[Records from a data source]
------------------------------------------------------------------------

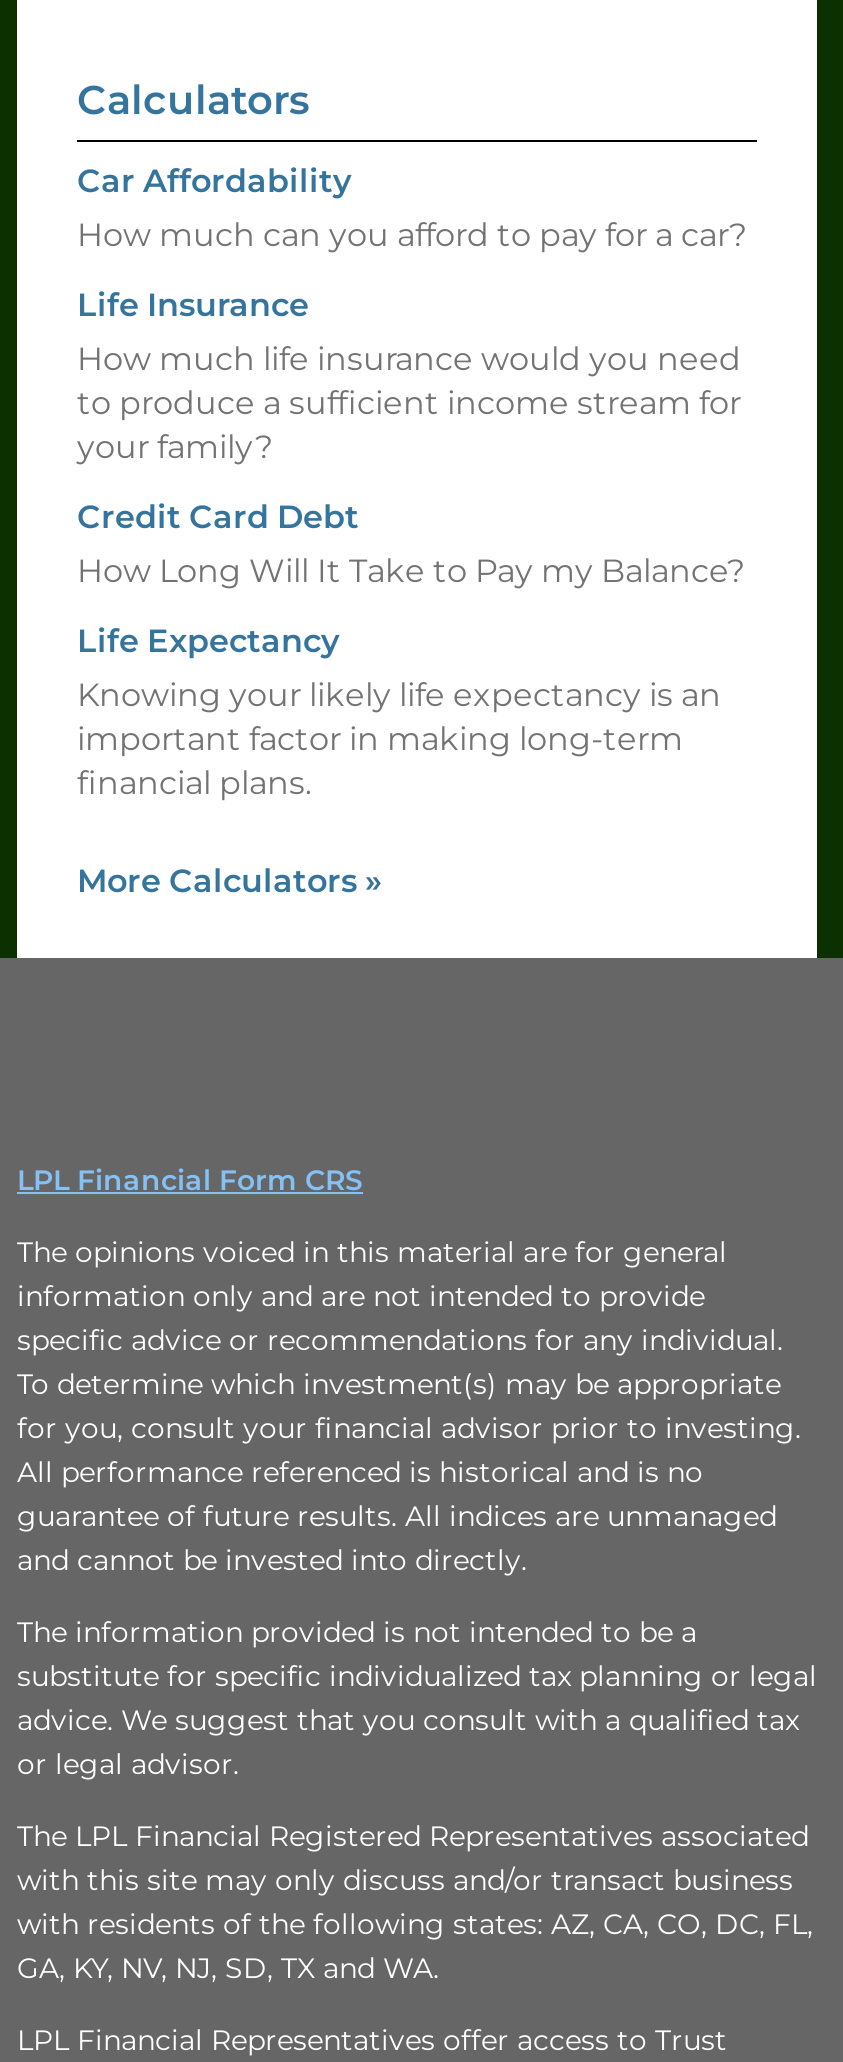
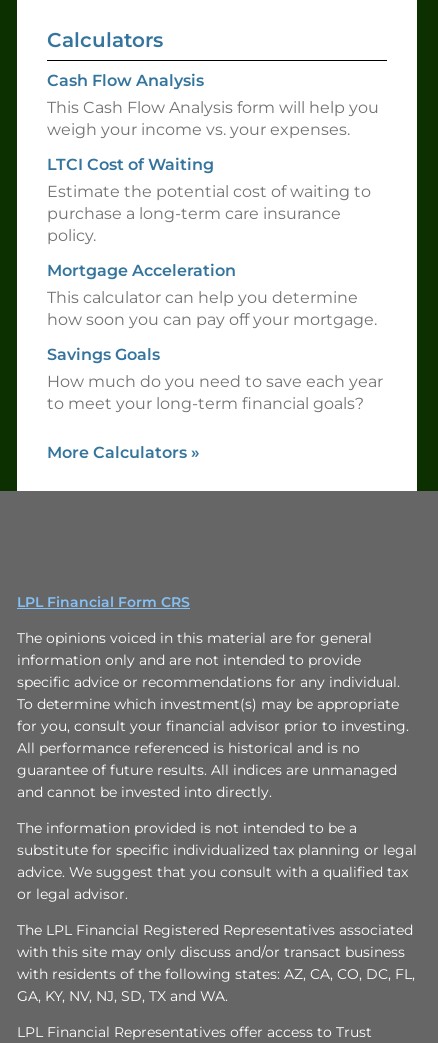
- Car Affordability
- How much can you afford to pay for a car?
+ Cash Flow Analysis
+ This Cash Flow Analysis form will help you
+ weigh your income vs. your expenses.

- Life Insurance
- How much life insurance would you need
- to produce a sufficient income stream for
- your family?
+ LTCI Cost of Waiting
+ Estimate the potential cost of waiting to
+ purchase a long-term care insurance
+ policy.

- Credit Card Debt
- How Long Will It Take to Pay my Balance?
+ Mortgage Acceleration
+ This calculator can help you determine
+ how soon you can pay off your mortgage.

- Life Expectancy
- Knowing your likely life expectancy is an
- important factor in making long-term
- financial plans.
+ Savings Goals
+ How much do you need to save each year
+ to meet your long-term financial goals?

------------------------------------------------------------------------

Please repeat each line above exactly as it appears, but omit the pictures.

EXERCISE RESULT:
- Car Affordability
- How much can you afford to pay for a car?
+ Cash Flow Analysis
+ This Cash Flow Analysis form will help you
+ weigh your income vs. your expenses.

- Life Insurance
- How much life insurance would you need
- to produce a sufficient income stream for
- your family?
+ LTCI Cost of Waiting
+ Estimate the potential cost of waiting to
+ purchase a long-term care insurance
+ policy.

- Credit Card Debt
- How Long Will It Take to Pay my Balance?
+ Mortgage Acceleration
+ This calculator can help you determine
+ how soon you can pay off your mortgage.

- Life Expectancy
- Knowing your likely life expectancy is an
- important factor in making long-term
- financial plans.
+ Savings Goals
+ How much do you need to save each year
+ to meet your long-term financial goals?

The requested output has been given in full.